You can also use the information you’ve learned about an account from its behaviors on your website to help your sales team close the deal. Are you noticing that an account seems to be more interested in a different product or use case than it originally mentioned in the discovery process? Does your sales team know when an account comes to the website, in other words, when it is expressing interest in your company? Giving your sales team access to these insights can help them speak to the right contacts based on their actual actions and interests instead of shooting in the dark.

Account Expansion Opportunities

After your team has closed a deal, you’ll usually want to expand the account over time (“land and expand” in sales terms). It’s always important to go about expanding a current customer account in the right way. You don’t want to bother them or come across like you’re just trying to get more money.

Without personalization, you may ask your sales team to reach out to a customer account when you notice new contacts coming back to your marketing website. But you can use your personalization platform to do that first before even engaging the sales team.

You can identify from a customer’s behaviors if they are researching other products. You can also use surveying to explicitly ask visitors if they’re part of the department or team you’re currently working with. With this type of behavioral and explicit data, you can identify when a customer presents an expansion opportunity, before asking your sales to try to find out this information on their own. Plus, this information can sync directly with Salesforce, which both saves your sales team time looking for information and allows them to have contextual conversations based on all the information you already know about an account. This can fast-track expansion opportunities for your company as well as build inherent trust with these accounts.

Win Back Lost Opportunities

No one has a 100% win rate, no matter how great the product is. In cases where an account is closed lost, you can leverage Salesforce data and firmographic data to recognize when users from lost opportunities are back on the site.

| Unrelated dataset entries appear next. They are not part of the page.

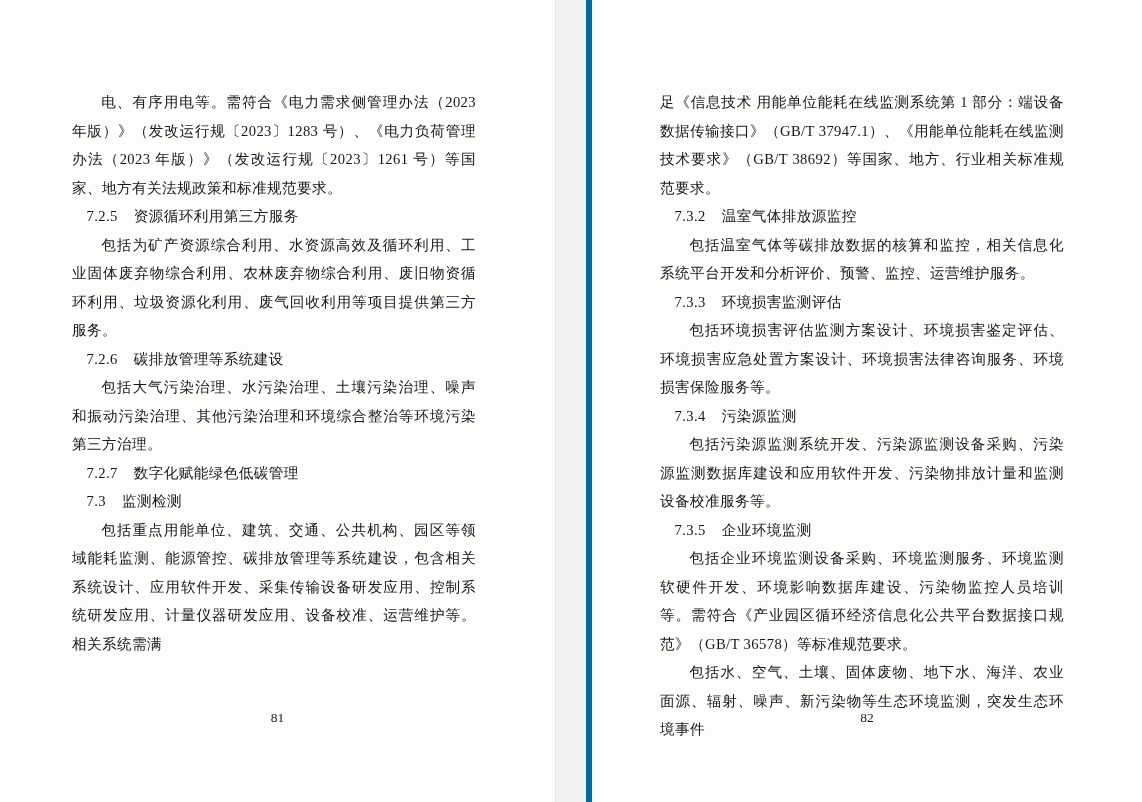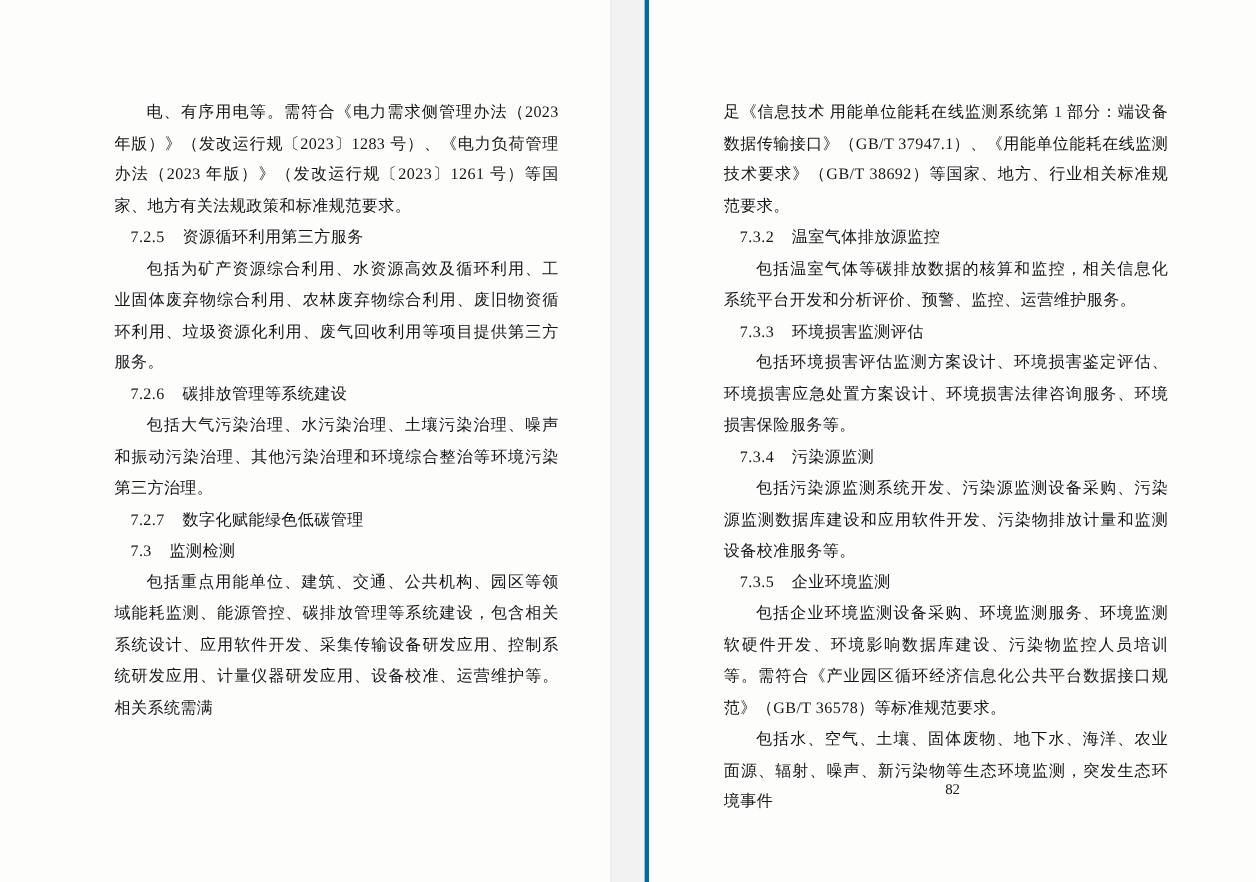"电、有序用电等。需符合《电力需求侧管理办法（2023" .page-inner { left: 104px -> 72px }
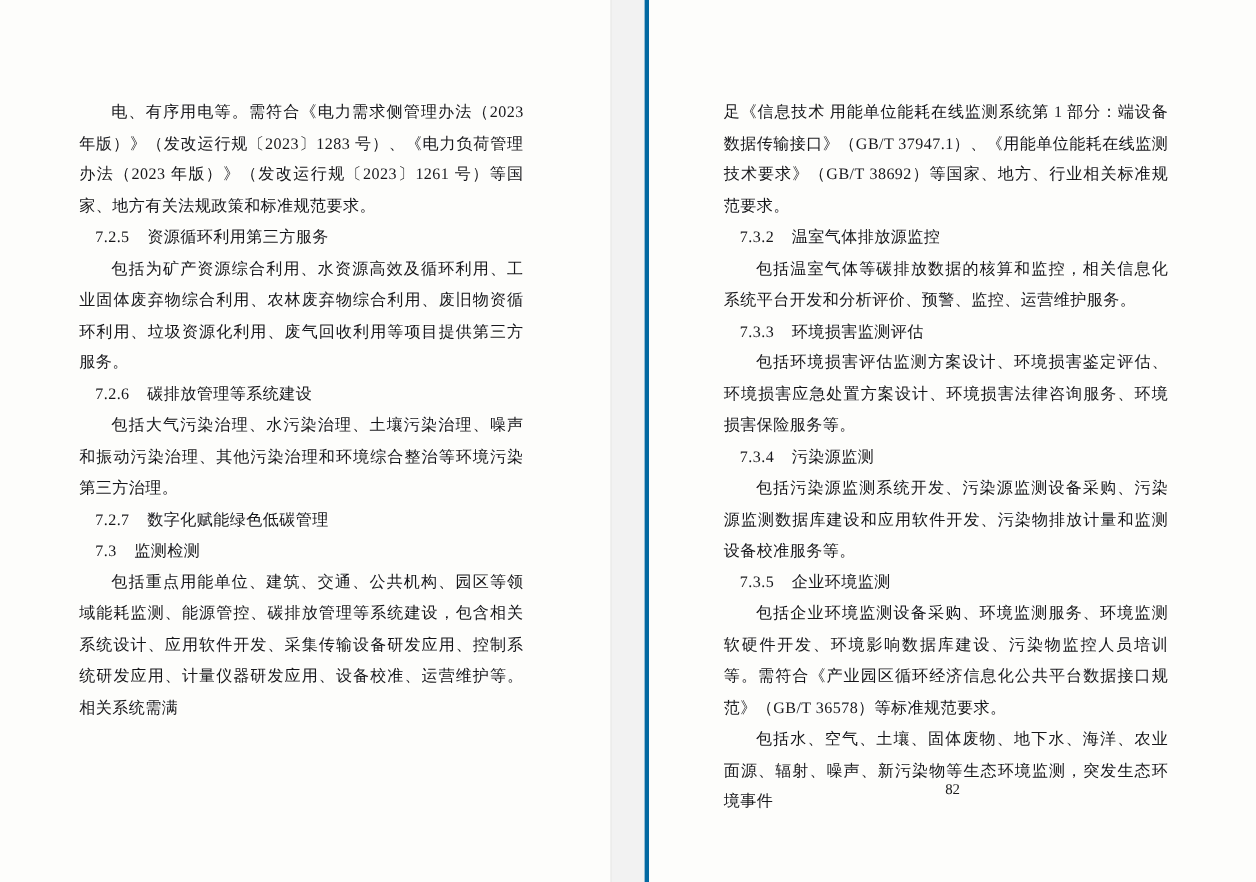"足《信息技术 用能单位能耗在线监测系统第 1" .page-right { border-left: 4px solid #0369a1 -> 6px solid #0369a1 }
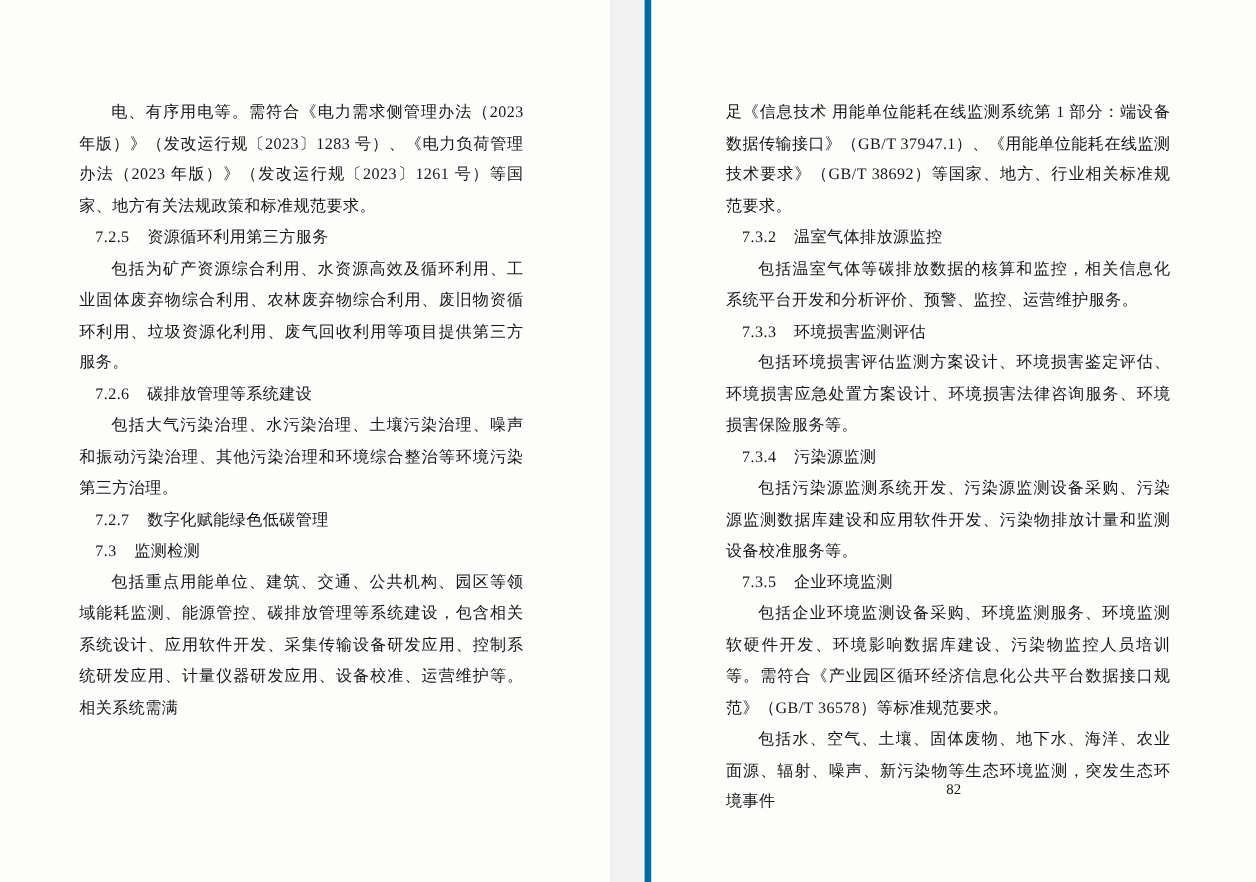"81" div.folio { html: none -> <div>81</div> }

Why would people from these accounts come back to your site? Maybe the vendor they ultimately chose isn’t working out, or they have budget now when they didn’t in the past. You can run campaigns on your site to remind these visitors of the value of your products or to get these accounts to re-engage with your sales team to realize lost revenue. Since your sales team already has a lot of information on these accounts, and they’re already demonstrating interest by being back on your site, you don’t want to waste the opportunity to get these potential deals back on track.

Getting Started

Most of my clients ask me the best way to get started on this journey. My main piece of advice is to see where there is the greatest need in the sales process and start with a personalization campaign or two that helps address that need. These days, that need often intersects with a company’s ABM strategy. Work with your sales team to understand what they need to know about an account to create a sales opportunity. Then, make sure you are synchronizing the correct information between your CRM and your personalization platform. Once the data is there, it’s pretty easy to build campaigns that help generate leads, close opportunities, uncover expansion opportunities or win back lost opportunities.